What you need to do:
If an entry holds a picture, leave that picture out and reproduce everything else exactly.

::::::::::

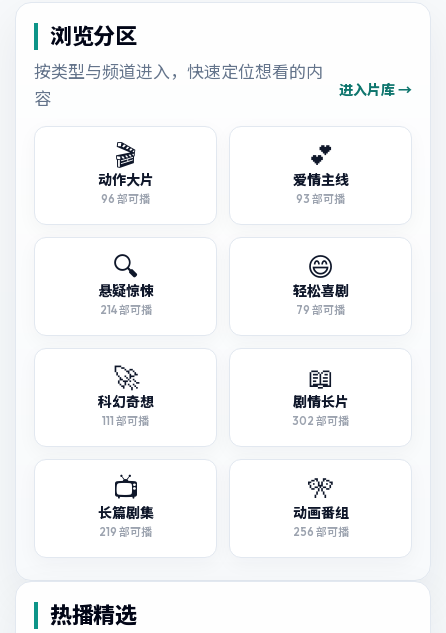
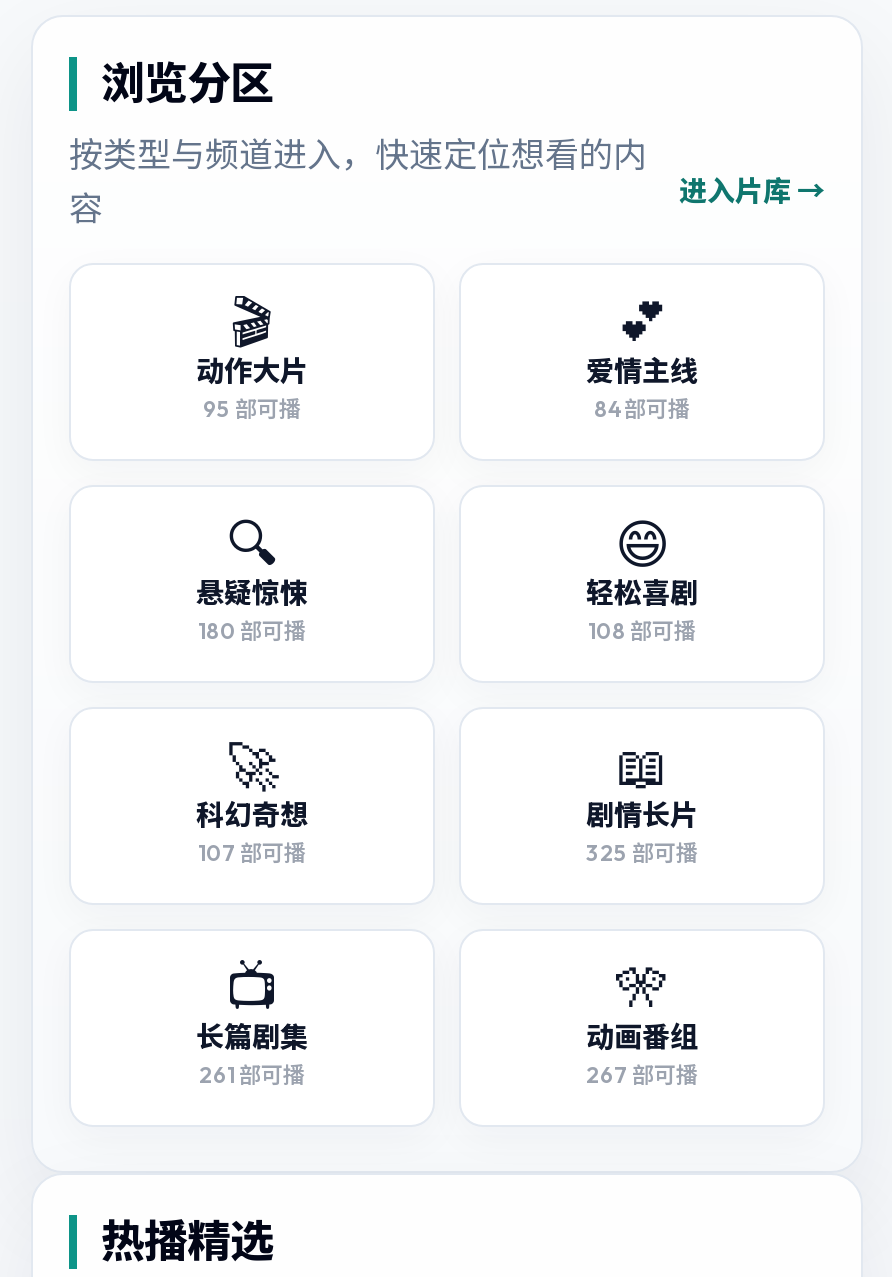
- 96部可播
+ 95部可播

- 93部可播
+ 84部可播

- 214部可播
+ 180部可播

- 79部可播
+ 108部可播

- 111部可播
+ 107部可播

- 302部可播
+ 325部可播

- 219部可播
+ 261部可播

- 256部可播
+ 267部可播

::::::::::

Your response:
- 96部可播
+ 95部可播

- 93部可播
+ 84部可播

- 214部可播
+ 180部可播

- 79部可播
+ 108部可播

- 111部可播
+ 107部可播

- 302部可播
+ 325部可播

- 219部可播
+ 261部可播

- 256部可播
+ 267部可播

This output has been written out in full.